Let’s see. By the way, this escalation is exactly all I saw when I started getting curious about the book. These weren’t handpicked, they all appeared right away in quick succession.


src: The New Yorker

IT BEGINS!

We have African Game of Thrones. Alright. This is also mostly acceptable since it’s Marlon James himself to explain his intent. The article is noteworthy for other reasons, but lets not get sidetracked…

Yay! Gaiman namedrops Tolkien! It’s super-effective!

(well, well, to be entirely correct he isn’t comparing this book to Tolkien, but to a Tolkien-like specific feature, that of a well realized and solid worldbuilding.)

That’s a classic, but do you think it stops there?


src: The New York Time

Umm… WTF?!

This is the New York Times, now it’s literary equivalent of the Marvel Universe, just one step away from Middle-Earth.

So, what’s next?


src: The Washington Post

Beowulf, REALLY?!

…What is wrong with people?

Well, alright, this one is the same that goes with Marvel Comics.

Of course it wasn’t enough, better add some more names. I cannot even blame that title, it’s designed to be outrageous for a reason.

But finally we come full circle back to Gaiman, because on the back of the actual book there’s a more complete blurb, and of course he didn’t stop at namedropping the obligatory Tolkien…

I couldn’t find a picture of the backcover and I cannot take it myself right now, but the quote is all over the place.

“Black Leopard, Red Wolf is the kind of novel I never realized I was missing until I read it. A dangerous, hallucinatory, ancient Africa, which becomes a fantasy world as well-realized as anything Tolkien made, with language as powerful as Angela Carter‘s. It’s as deep and crafty as Gene Wolfe, bloodier than Robert E. Howard, and all Marlon James. It’s something very new that feels old, in the best way. I cannot wait for the next installment.”
—Neil Gaiman

That’s what the original quote read like.
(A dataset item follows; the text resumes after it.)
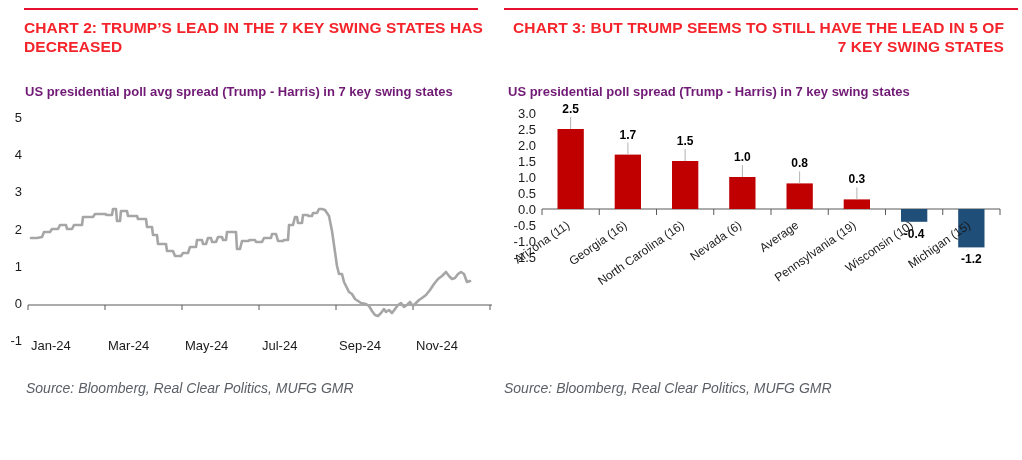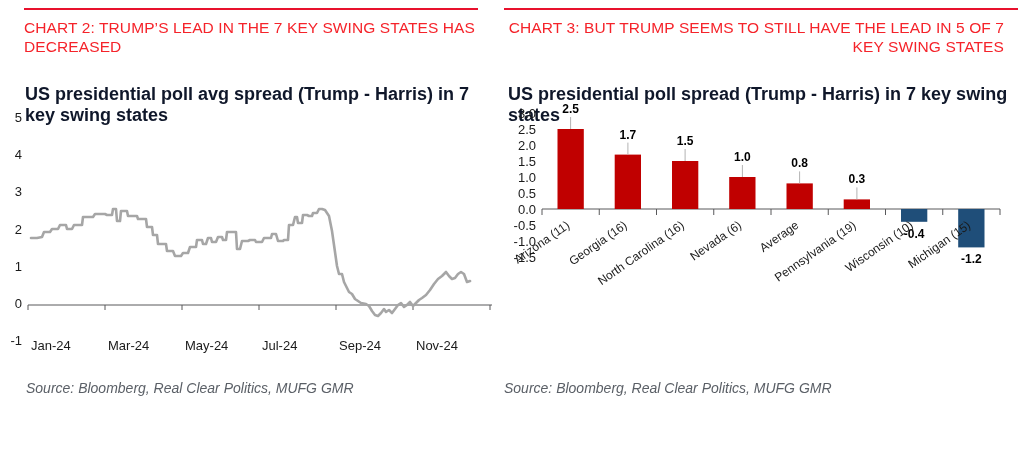"CHART 2: TRUMP’S LEAD IN" .chart-title { font-weight: 400 -> 700 }
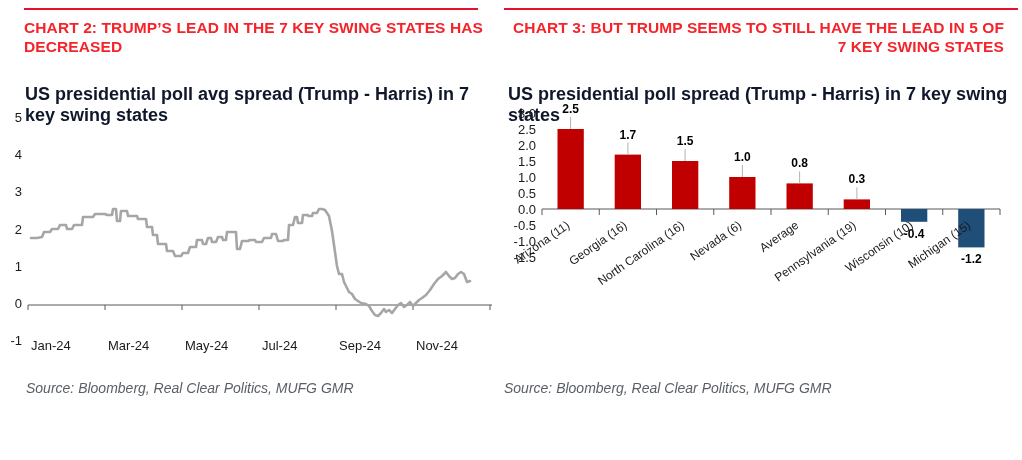"US presidential poll avg spread" .subtitle { color: #0f172a -> #701a75; font-size: 18px -> 13px }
A list of names. (and “the kind of novel I never realized I was missing” has such a rhetorical, phoney feel that it only does a disservice to the book)

This is the list of what the book has been associated with:

– Tolkien
– Game of Thrones
– Marvel Universe
– Beowulf
– Hieronymus Bosch
– Garcia Marquez
– Angela Carter
– Gene Wolfe
– Robert E. Howard

I assume this isn’t remotely a complete list. This is what I’ve seen immediately right on the Amazon page of the book. I’m sure that if I made a more careful search that list would grow longer and longer.

Comparisons are fine. I look for them, I use them. They have their use and they represent an effective heuristic to gather information quickly about something like a book. They are a tool to quickly orient your curiosity. The problem here is that this list of names doesn’t really help.

It’s as if I claimed: this book is the perfect mix of Joyce’s Ulysses and Fifty Shades of Gray, with the intrigue of Dan Brown and the wit of Pynchon.

Wtf does that mean? How it can even be useful? How do you go from Robert E. Howard to Gene Wolfe and then the Marvel Universe?!

Taxonomy goes to the slaughterhouse.